= Leah Libresco Sargeant =

American writer and policy analyst

Leah Libresco Sargeant is an American writer and journalist whose work focuses on religion, feminism, family policy, and social dependence. She is the author of Arriving at Amen (2017), Building the Benedict Option (2018), and The Dignity of Dependence: A Feminist Manifesto (2025).

Sargeant currently works as a senior policy analyst at the Niskanen Center, and previously as a reporter for FiveThirtyEight. She is also known for her independent online writing projects, including the Substack newsletter Other Feminisms.

== Early life and conversion to Catholicism ==
Sargeant was raised on Long Island, New York, in a nonreligious household and has described herself as an atheist during her adolescence and early adulthood. Her parents were academics involved in social justice causes; her mother was from a Jewish background and her father a Catholic background.

She attended Yale University, where she earned a Bachelor of Arts degree in political science in 2011. She then worked for the Center for Applied Rationality in California.

In 2012, while writing publicly as an atheist blogger, Libresco Sargeant converted to Roman Catholicism. She was received into the Catholic Church on November 18, 2012, a date she documented in a contemporaneous blog post.

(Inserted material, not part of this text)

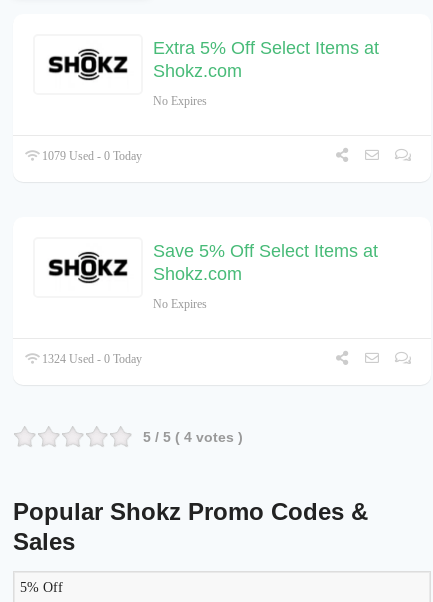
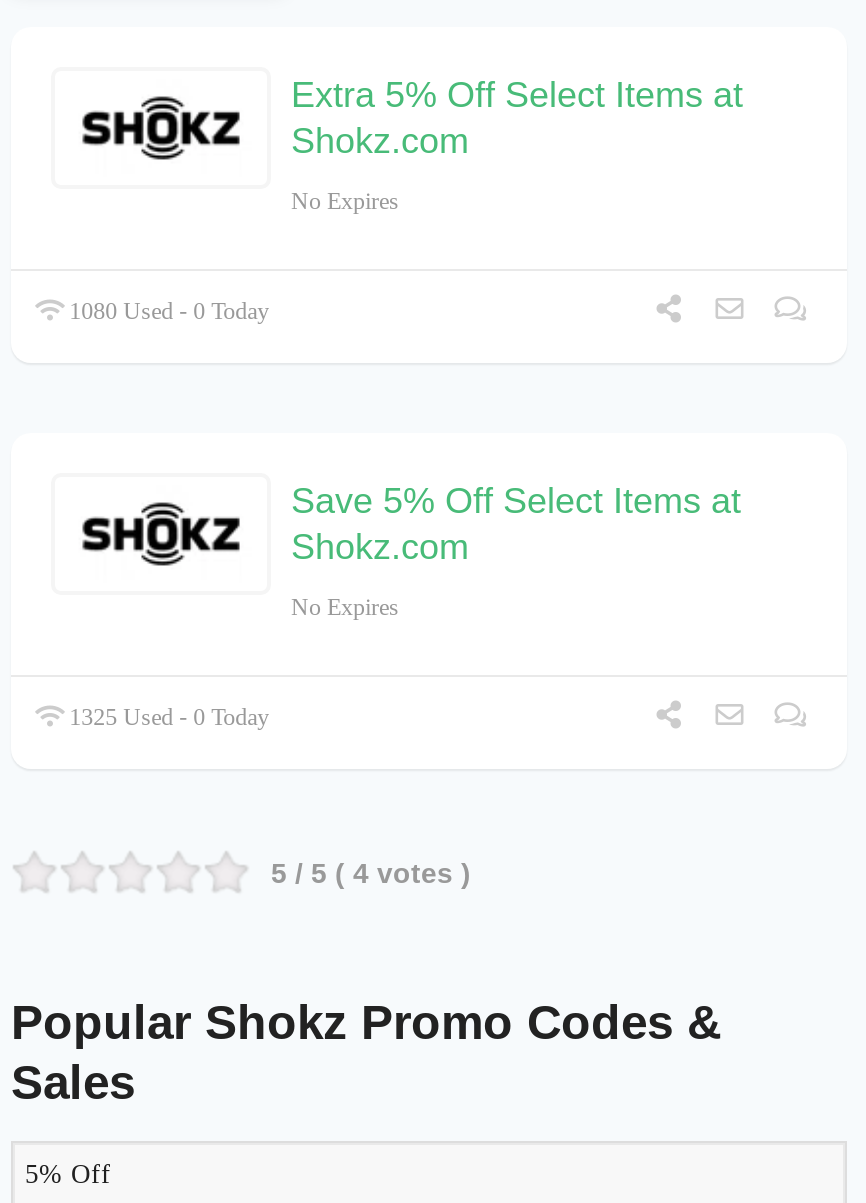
- 1079 Used - 0 Today
+ 1080 Used - 0 Today

- 1324 Used - 0 Today
+ 1325 Used - 0 Today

== Arriving at Amen and Building the Benedict Option ==
Sargeant's first book, Arriving at Amen: Seven Catholic Prayers That Even I Can Offer (2017), explores traditional Catholic prayer practices through the perspective of an adult convert.

Her second book, Building the Benedict Option: A Guide to Gathering Two or Three Together in His Name (2018), provided practical guidance for forming small Christian communities and responding to social fragmentation. The book engaged with wider debates surrounding the "Benedict Option" concept in contemporary Christian discourse.

In 2019, Libresco Sargeant further addressed these themes in her essay "Fear and the Benedict Option", published by First Things.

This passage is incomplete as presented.